» **Supplied information**:
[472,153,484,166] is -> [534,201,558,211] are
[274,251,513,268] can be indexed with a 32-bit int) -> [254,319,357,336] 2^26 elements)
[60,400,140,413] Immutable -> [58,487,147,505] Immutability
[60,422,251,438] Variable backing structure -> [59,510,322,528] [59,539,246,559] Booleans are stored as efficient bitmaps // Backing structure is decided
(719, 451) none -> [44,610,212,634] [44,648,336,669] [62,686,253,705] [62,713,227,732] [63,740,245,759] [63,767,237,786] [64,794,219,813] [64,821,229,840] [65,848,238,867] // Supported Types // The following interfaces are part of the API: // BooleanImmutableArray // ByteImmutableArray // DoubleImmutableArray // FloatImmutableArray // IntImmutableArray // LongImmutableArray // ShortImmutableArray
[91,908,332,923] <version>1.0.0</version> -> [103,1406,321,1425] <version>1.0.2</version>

--

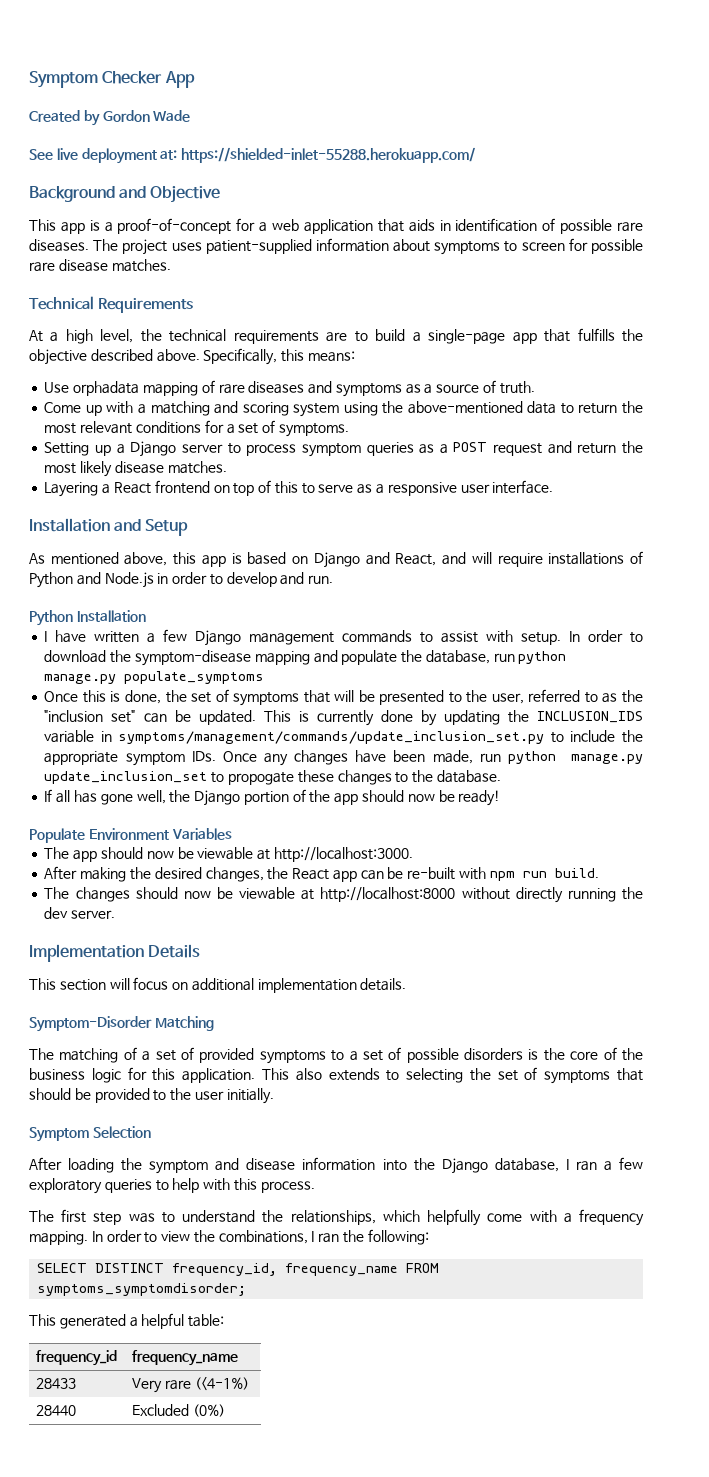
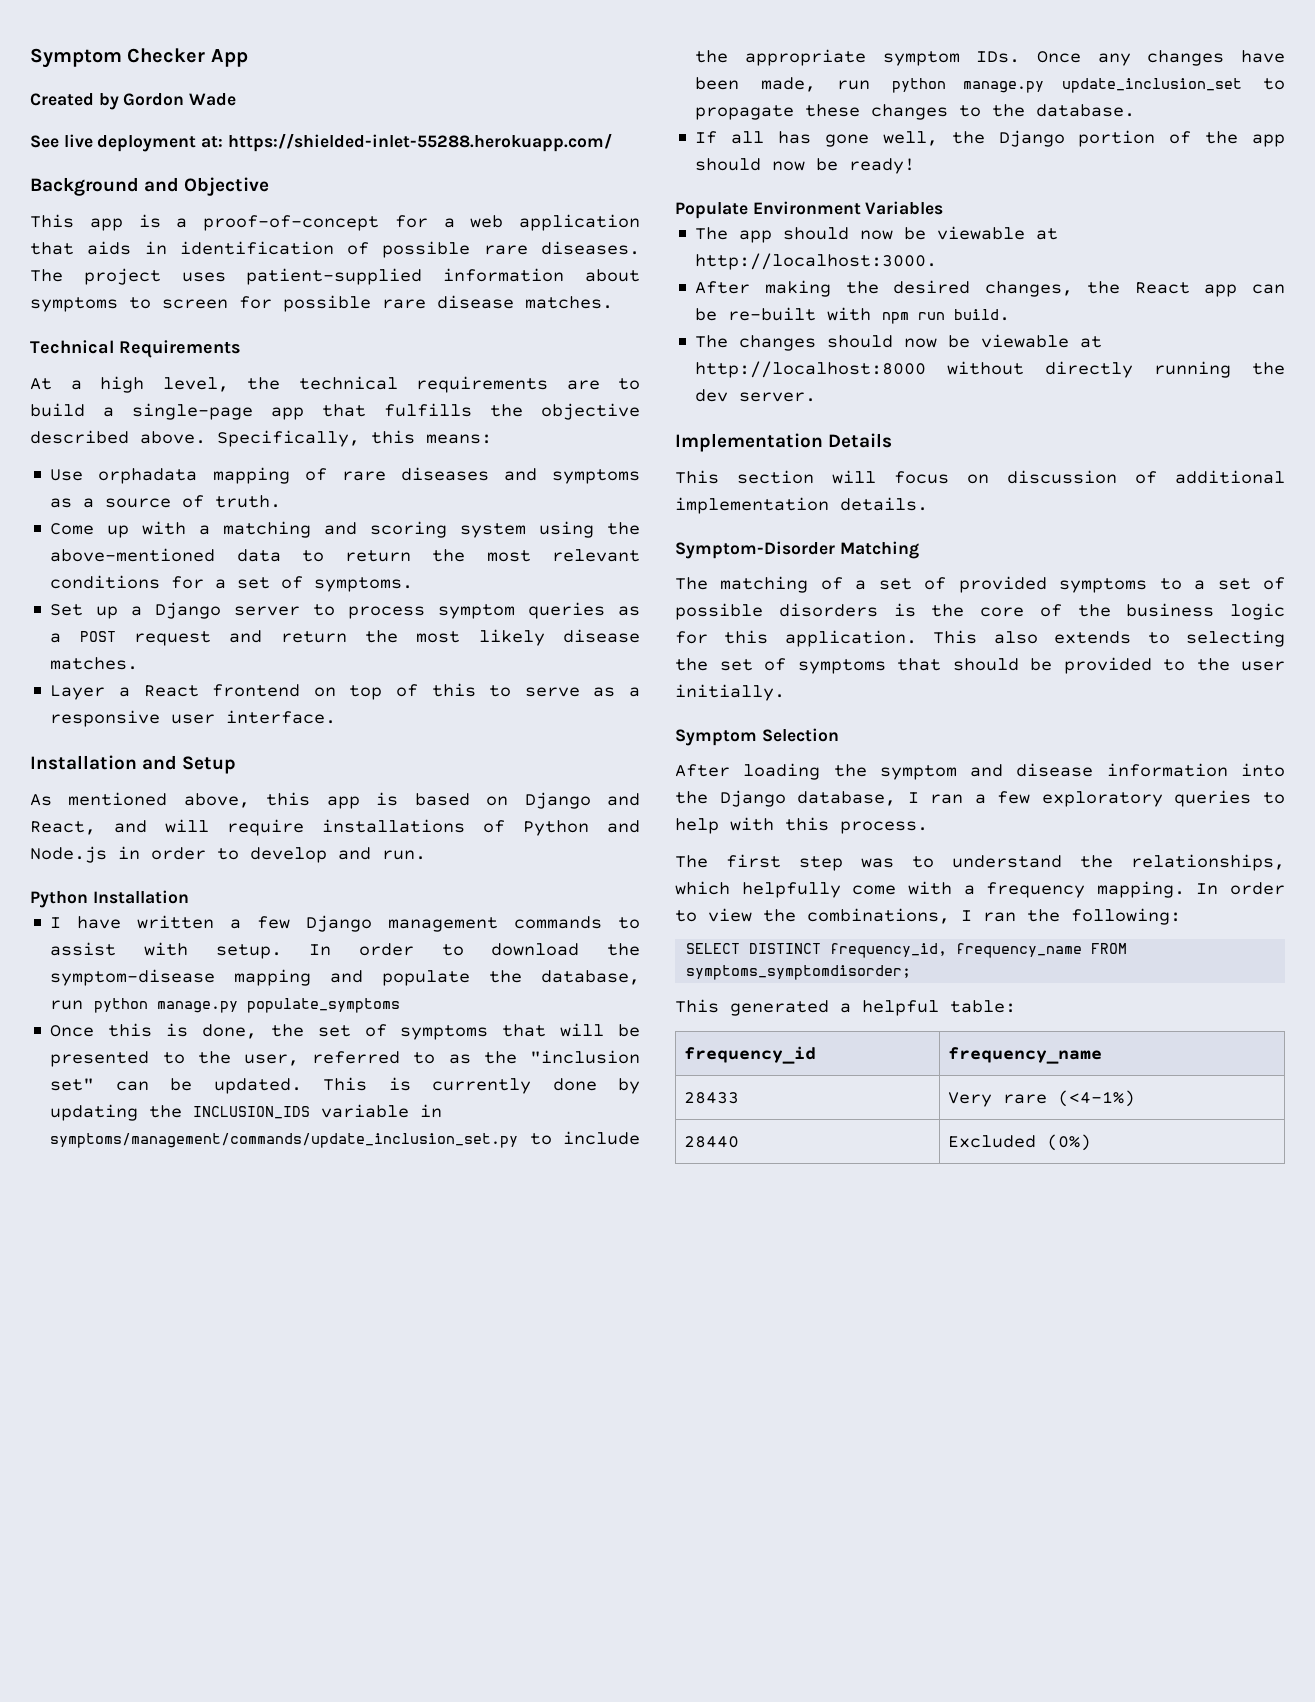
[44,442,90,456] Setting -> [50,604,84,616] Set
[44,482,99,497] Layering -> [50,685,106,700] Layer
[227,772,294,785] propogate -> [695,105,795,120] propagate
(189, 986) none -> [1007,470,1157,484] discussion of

» **Problem statement**: Reproduce exactly the entries above, limited to the lines from the one with "[44,482,99,497] Layering ->" through the one with "(189, 986) none", both included.

» **Written answer**:
[44,482,99,497] Layering -> [50,685,106,700] Layer
[227,772,294,785] propogate -> [695,105,795,120] propagate
(189, 986) none -> [1007,470,1157,484] discussion of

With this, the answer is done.